Git Filter Repo
Welcome to 2021! This is my first blog post of the new year and I’m excited to get back to writing. Let’s dive right in.
The Task: Pulling a Frontend Repository From a Combined Frontend/Backend Project
I’ve worked on a project for some time that has one GitHub repository containing both the frontend and backend applications.
PROJECT/
.git/
BACKEND/
FRONTEND/
Recently, it finally came time to split these applications apart:
BACKEND/
.git/
APP/
FRONTEND/
.git/
APP/
Preserving Git History
One obviously problem with creating a new repository from a subfolder is preserving git history. Losing years of git history or losing current branches in development would have been a non-starter.

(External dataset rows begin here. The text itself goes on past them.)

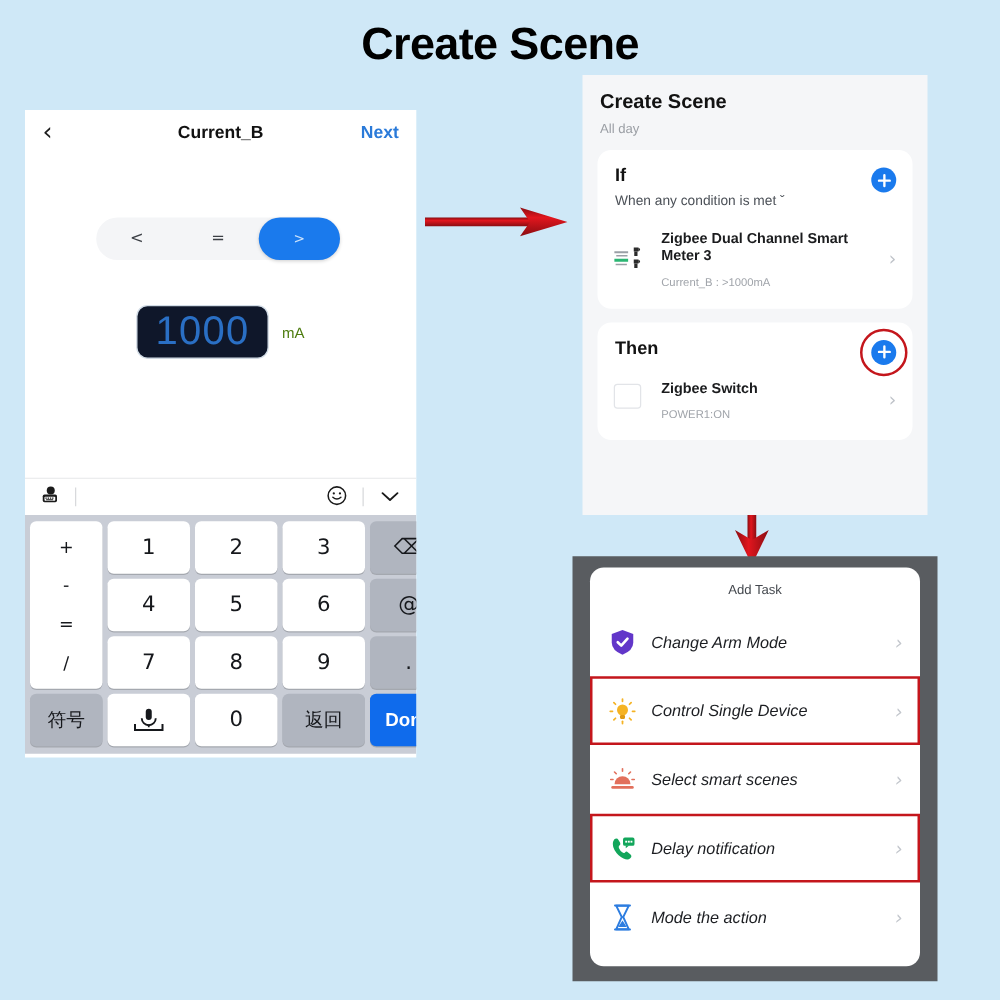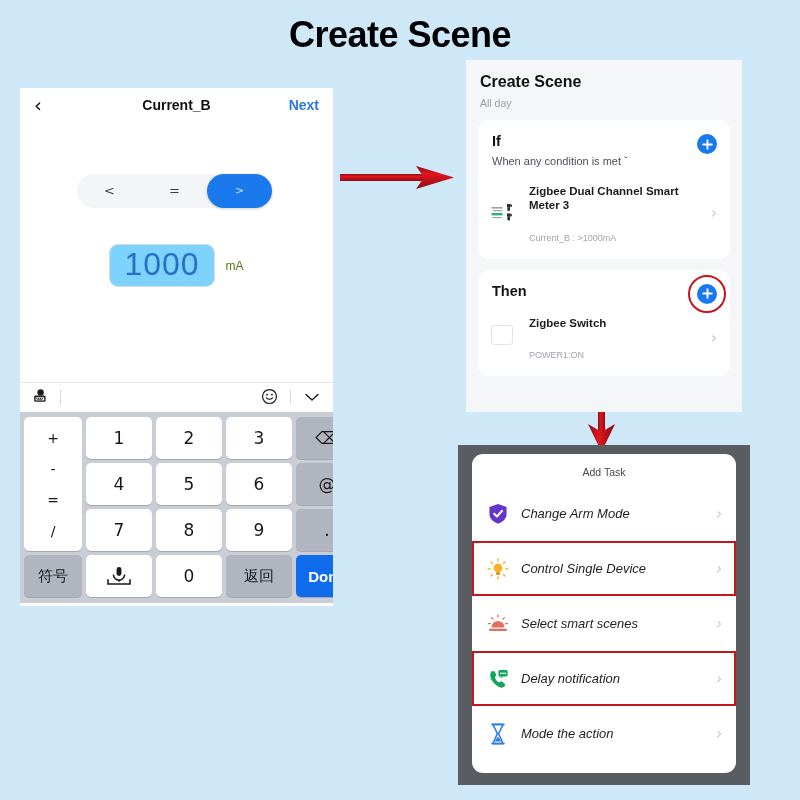--- a/index.html
+++ b/index.html
@@ -73,21 +73,21 @@
     height: 34px;
     box-shadow: 0 1px 3px rgba(0,0,0,.18);
     font-size: 11px;
   }
 
   .value-row {
     position: absolute; left: 0; right: 0; top: 122px;
     display: flex; align-items: center; justify-content: center;
   }
   .value-box {
-    background: #7dd3fc;
+    background: #0f172a;
     border: 1px solid #d3dde7;
     border-radius: 9px;
     padding: 1px 14px 3px;
     font-size: 32px;
     color: #2a6fc4;
     font-family: "Liberation Sans", sans-serif;
     letter-spacing: 1px;
   }
   .value-unit {
     margin-left: 11px;
@@ -192,21 +192,21 @@
     padding: 6px 13px 16px;
     position: relative;
   }
   .dev-icon {
     width: 30px; height: 26px; flex: 0 0 30px;
     position: relative;
     margin-right: 8px;
   }
   .dev-text { flex: 1; min-width: 0; }
   .dev-name { font-size: 11.5px; font-weight: bold; color: #1b1c1e; line-height: 1.25; }
-  .dev-sub { font-size: 9px; color: #a0a4aa; margin-top: 20px; }
+  .dev-sub { font-size: 9px; color: #a0a4aa; margin-top: 8px; }
   .chev { color: #bfc3c9; font-size: 15px; font-family:"DejaVu Sans", sans-serif; margin-left:6px;}
 
   .switch-icon {
     width: 22px; height: 20px;
     border: 1.5px solid #e2e4e8;
     border-radius: 3px;
   }
 
   
   #panel-bottom-right {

This post shares the exact steps I used to create a new frontend repository from the project while preserving git history. The key here was a tool called git filter-repo. The git CLI itself advised me to use git filter repo instead of the native git filter-branch command.
Instructions
- Install git-filter-repo
brew install git-filter-repo
- Change directories to the location where you would like to create the new frontend repository
cd ~
- Clone down the original PROJECT repository and change directories
git clone [email protected]:[PROJECT]
cd PROJECT
- Run git filter-repo
git filter-repo --subdirectory-filter FRONTEND/ --tag-rename '':'frontend'
-
Create FRONTEND repository in GitHub
-
Add the remote branch
cd FRONTEND
git remote add origin [email protected]:[FRONTEND]
git branch -M main
git push -u origin main
- Push all git branches to the remote
git push remote --all
And that’s it! I hope you found this post useful and thank you for reading.